▶ **ACTIVITY**: What you return should be the complete listing, unchanged, with no pictures in it.

##########

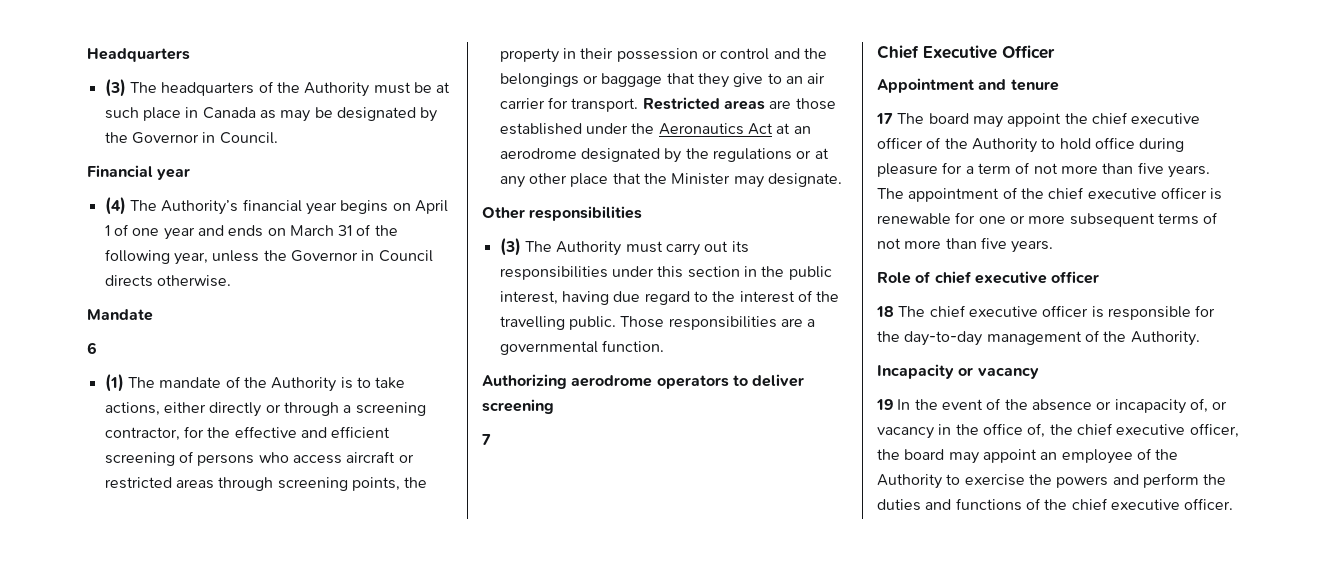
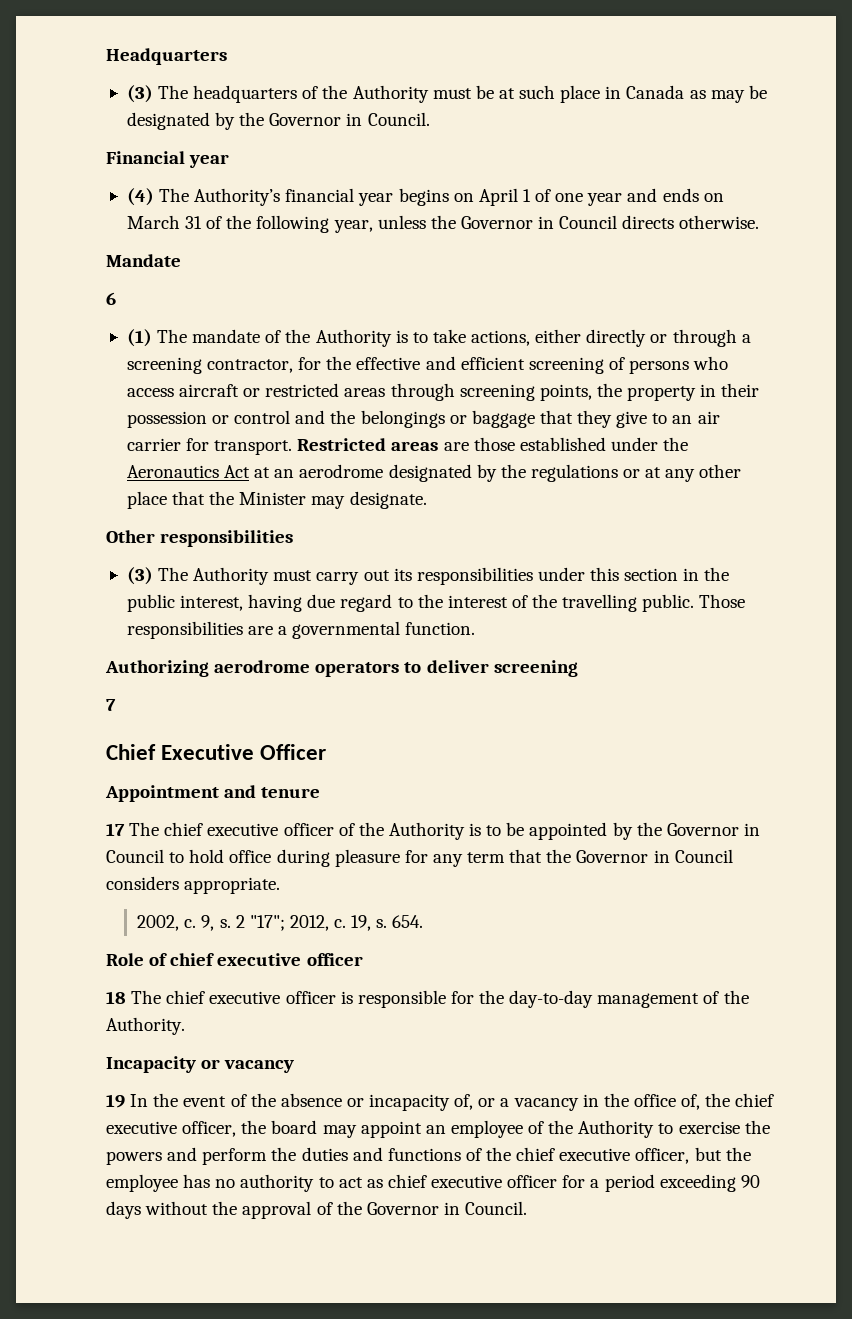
- 17 The board may appoint the chief executive officer of the Authority to hold office during pleasure for a term of not more than five years. The appointment of the chief executive officer is renewable for one or more subsequent terms of not more than five years.
+ 17 The chief executive officer of the Authority is to be appointed by the Governor in Council to hold office during pleasure for any term that the Governor in Council considers appropriate.
+ 2002, c. 9, s. 2 "17"; 2012, c. 19, s. 654.
- 19 In the event of the absence or incapacity of, or vacancy in the office of, the chief executive officer, the board may appoint an employee of the Authority to exercise the powers and perform the duties and functions of the chief executive officer.
+ 19 In the event of the absence or incapacity of, or a vacancy in the office of, the chief executive officer, the board may appoint an employee of the Authority to exercise the powers and perform the duties and functions of the chief executive officer, but the employee has no authority to act as chief executive officer for a period exceeding 90 days without the approval of the Governor in Council.

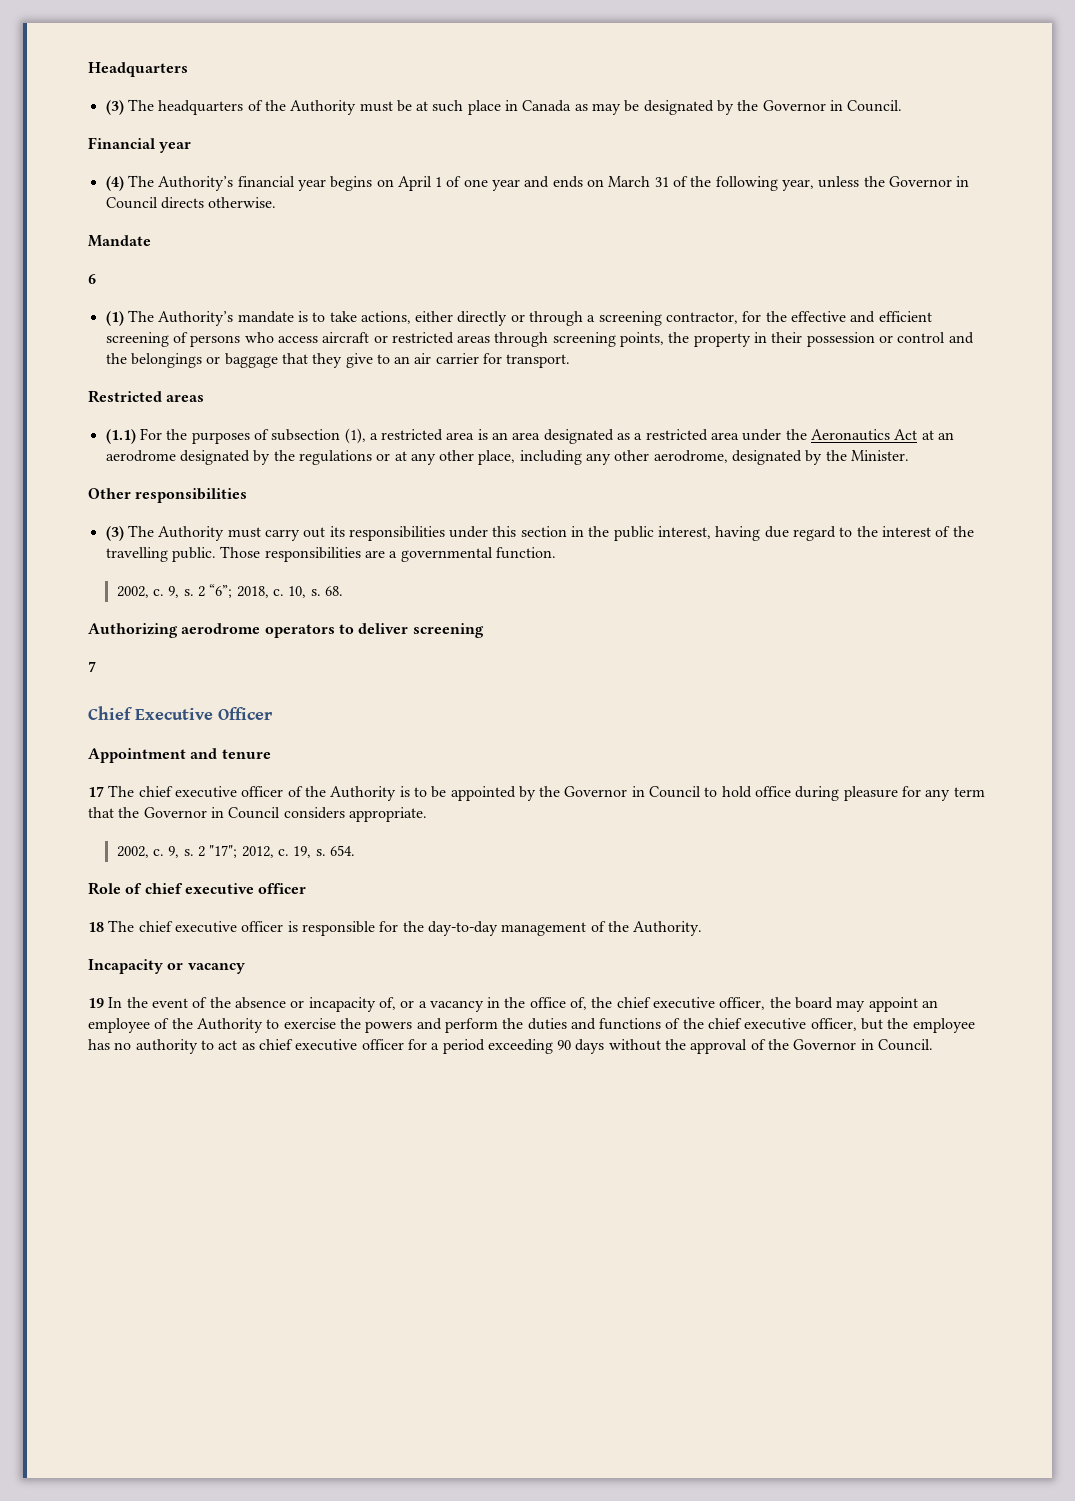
- (1) The mandate of the Authority is to take actions, either directly or through a screening contractor, for the effective and efficient screening of persons who access aircraft or restricted areas through screening points, the property in their possession or control and the belongings or baggage that they give to an air carrier for transport. Restricted areas are those established under the Aeronautics Act at an aerodrome designated by the regulations or at any other place that the Minister may designate.
+ (1) The Authority’s mandate is to take actions, either directly or through a screening contractor, for the effective and efficient screening of persons who access aircraft or restricted areas through screening points, the property in their possession or control and the belongings or baggage that they give to an air carrier for transport.
+ Restricted areas
+ (1.1) For the purposes of subsection (1), a restricted area is an area designated as a restricted area under the Aeronautics Act at an aerodrome designated by the regulations or at any other place, including any other aerodrome, designated by the Minister.
+ 2002, c. 9, s. 2 “6”; 2018, c. 10, s. 68.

##########

▶ **YOUR RESPONSE**:
- 17 The board may appoint the chief executive officer of the Authority to hold office during pleasure for a term of not more than five years. The appointment of the chief executive officer is renewable for one or more subsequent terms of not more than five years.
+ 17 The chief executive officer of the Authority is to be appointed by the Governor in Council to hold office during pleasure for any term that the Governor in Council considers appropriate.
+ 2002, c. 9, s. 2 "17"; 2012, c. 19, s. 654.
- 19 In the event of the absence or incapacity of, or vacancy in the office of, the chief executive officer, the board may appoint an employee of the Authority to exercise the powers and perform the duties and functions of the chief executive officer.
+ 19 In the event of the absence or incapacity of, or a vacancy in the office of, the chief executive officer, the board may appoint an employee of the Authority to exercise the powers and perform the duties and functions of the chief executive officer, but the employee has no authority to act as chief executive officer for a period exceeding 90 days without the approval of the Governor in Council.

- (1) The mandate of the Authority is to take actions, either directly or through a screening contractor, for the effective and efficient screening of persons who access aircraft or restricted areas through screening points, the property in their possession or control and the belongings or baggage that they give to an air carrier for transport. Restricted areas are those established under the Aeronautics Act at an aerodrome designated by the regulations or at any other place that the Minister may designate.
+ (1) The Authority’s mandate is to take actions, either directly or through a screening contractor, for the effective and efficient screening of persons who access aircraft or restricted areas through screening points, the property in their possession or control and the belongings or baggage that they give to an air carrier for transport.
+ Restricted areas
+ (1.1) For the purposes of subsection (1), a restricted area is an area designated as a restricted area under the Aeronautics Act at an aerodrome designated by the regulations or at any other place, including any other aerodrome, designated by the Minister.
+ 2002, c. 9, s. 2 “6”; 2018, c. 10, s. 68.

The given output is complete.